Bruxelles, le 4 février 2004

 

 

   M. Romano PRODI

       Président

                                                                               Commission européenne

 

 

Monsieur le Président,

 

 

La DG Admin a porté à notre connaissance une lettre du Ministre belge des transports.

Dans cette lettre, le Ministre belge de la mobilité Bert Anciaux vous demande d’organiser une réunion avec les représentants du personnel afin que son chef de cabinet, M. Cornille puisse défendre le principe d’un plan de dispersion des vols autour de Bruxelles-National.

A l’examen des actes et déclarations du Ministre Anciaux depuis quelques mois, il apparaît qu’un grand nombre d’anomalies permettent de qualifier sa démarche de hautement suspecte car basée sur des motivations de lutte communautaire partisane.

Sa thèse d’une forme de répartition "équitable" des nuisances sonores nous paraît totalement non crédible. Le principe de dispersion conduit en effet à une multiplication des zones exposées à des nuisances sonores, notamment nocturnes, qui sont de nature à nuire à l’intégrité physique des personnes et des biens survolés.
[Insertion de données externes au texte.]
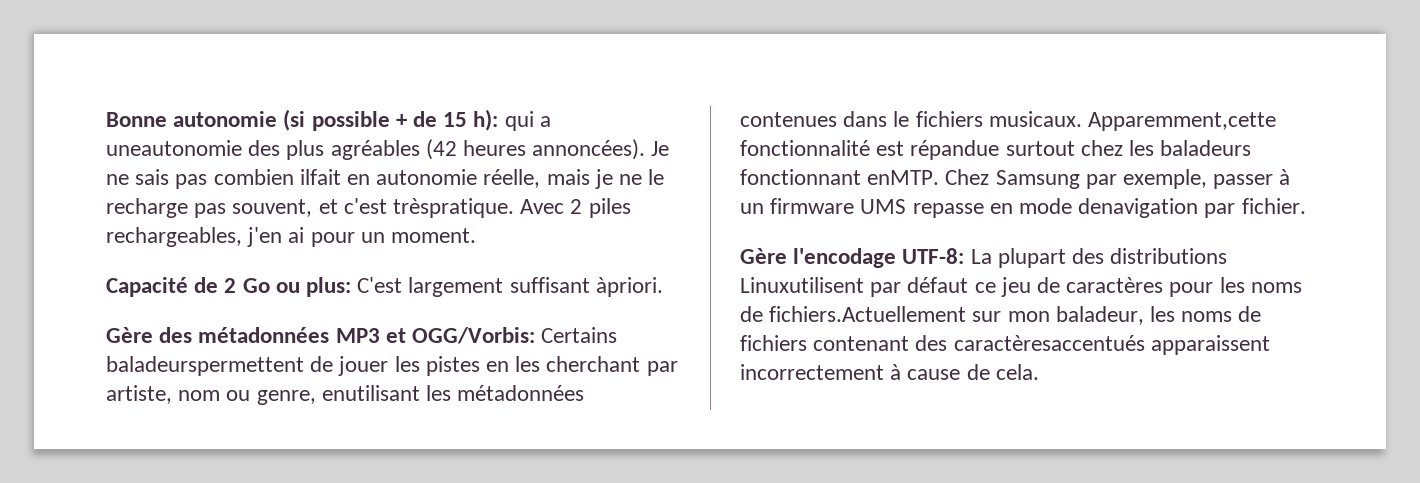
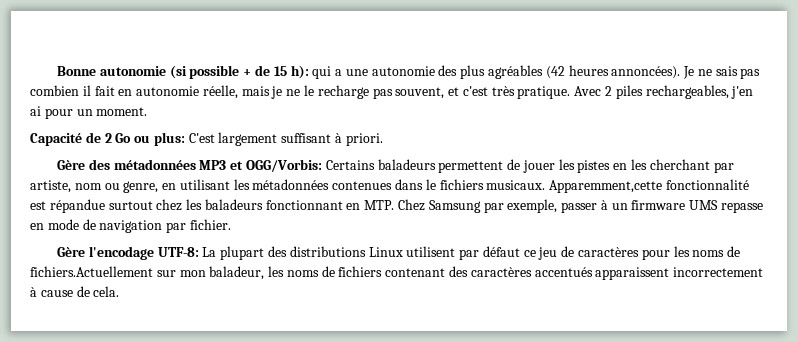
- Bonne autonomie (si possible + de 15 h): qui a uneautonomie des plus agréables (42 heures annoncées).
+ Bonne autonomie (si possible + de 15 h): qui a une autonomie des plus agréables (42 heures annoncées).
- Je ne sais pas combien ilfait en autonomie réelle, mais je ne le recharge pas souvent, et c'est trèspratique.
+ Je ne sais pas combien il fait en autonomie réelle, mais je ne le recharge pas souvent, et c'est très pratique.
- Capacité de 2 Go ou plus: C'est largement suffisant àpriori.
+ Capacité de 2 Go ou plus: C'est largement suffisant à priori.
- Gère des métadonnées MP3 et OGG/Vorbis: Certains baladeurspermettent de jouer les pistes en les cherchant par artiste, nom ou genre, enutilisant les métadonnées contenues dans le fichiers musicaux.
+ Gère des métadonnées MP3 et OGG/Vorbis: Certains baladeurs permettent de jouer les pistes en les cherchant par artiste, nom ou genre, en utilisant les métadonnées contenues dans le fichiers musicaux.
- Apparemment,cette fonctionnalité est répandue surtout chez les baladeurs fonctionnant enMTP. Chez Samsung par exemple, passer à un firmware UMS repasse en mode denavigation par fichier.
+ Apparemment,cette fonctionnalité est répandue surtout chez les baladeurs fonctionnant en MTP. Chez Samsung par exemple, passer à un firmware UMS repasse en mode de navigation par fichier.
- Gère l'encodage UTF-8: La plupart des distributions Linuxutilisent par défaut ce jeu de caractères pour les noms de fichiers.Actuellement sur mon baladeur, les noms de fichiers contenant des caractèresaccentués apparaissent incorrectement à cause de cela.
+ Gère l'encodage UTF-8: La plupart des distributions Linux utilisent par défaut ce jeu de caractères pour les noms de fichiers.Actuellement sur mon baladeur, les noms de fichiers contenant des caractères accentués apparaissent incorrectement à cause de cela.

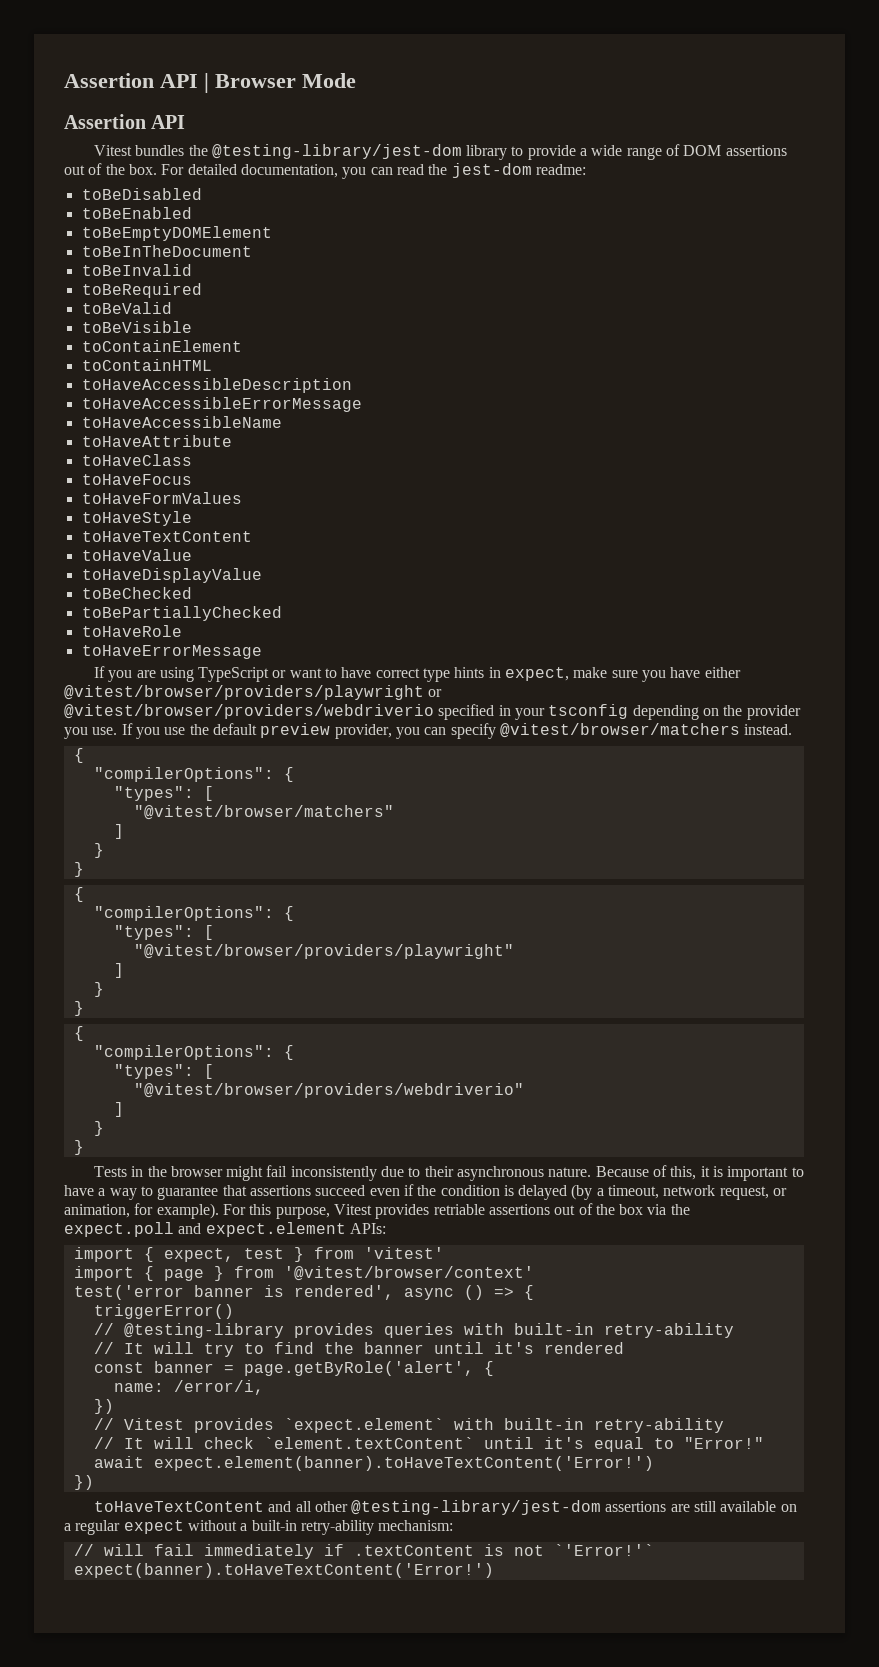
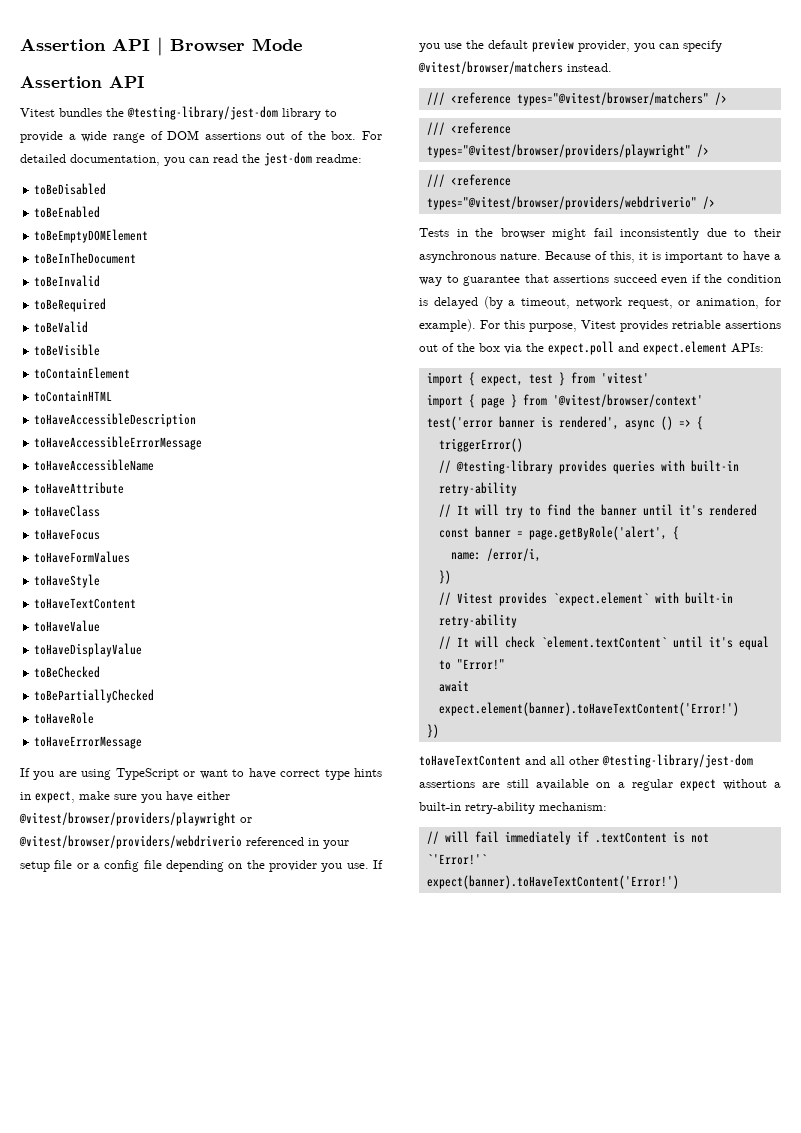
- If you are using TypeScript or want to have correct type hints in expect, make sure you have either @vitest/browser/providers/playwright or @vitest/browser/providers/webdriverio specified in your tsconfig depending on the provider you use.
+ If you are using TypeScript or want to have correct type hints in expect, make sure you have either @vitest/browser/providers/playwright or @vitest/browser/providers/webdriverio referenced in your setup file or a config file depending on the provider you use.
  If you use the default preview provider, you can specify @vitest/browser/matchers instead.
- {
- "compilerOptions": {
- "types": [
- "@vitest/browser/matchers"
- ]
- }
- }
- {
- "compilerOptions": {
- "types": [
- "@vitest/browser/providers/playwright"
- ]
- }
- }
- {
- "compilerOptions": {
- "types": [
- "@vitest/browser/providers/webdriverio"
- ]
- }
- }
+ /// <reference types="@vitest/browser/matchers" />
+ /// <reference types="@vitest/browser/providers/playwright" />
+ /// <reference types="@vitest/browser/providers/webdriverio" />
La création de nouvelles victimes du bruit n’a rien d’équitable. Sa méthode conduira à une "bruxellisation" certaine de l’espace aérien de la capitale de l’Europe.

Les méthodes du Ministre Anciaux sont perçues à juste titre comme brutales par la population habitant à l’est de Bruxelles et dans les communes de la périphérie avoisinante. Un grand nombre de fonctionnaires, souvent propriétaires de leur habitation, ont choisi de vivre dans cette zone à vocation exclusivement résidentielle qui est une des rares situées à distance raisonnable des immeubles de la Commission.

Ce plan a été conçu sans étude d’impact objective préalable diffusée, sans consultation préalable des parties concernées et notamment de la région Bruxelles-Capitale et n’a pas été précédé par un cadastre du bruit. Un grave déficit démocratique nous paraît avéré dès lors que ni l’esprit des directives européennes ni les critères fixés par la Cour Européenne des droits de l’homme n’ont été respectés.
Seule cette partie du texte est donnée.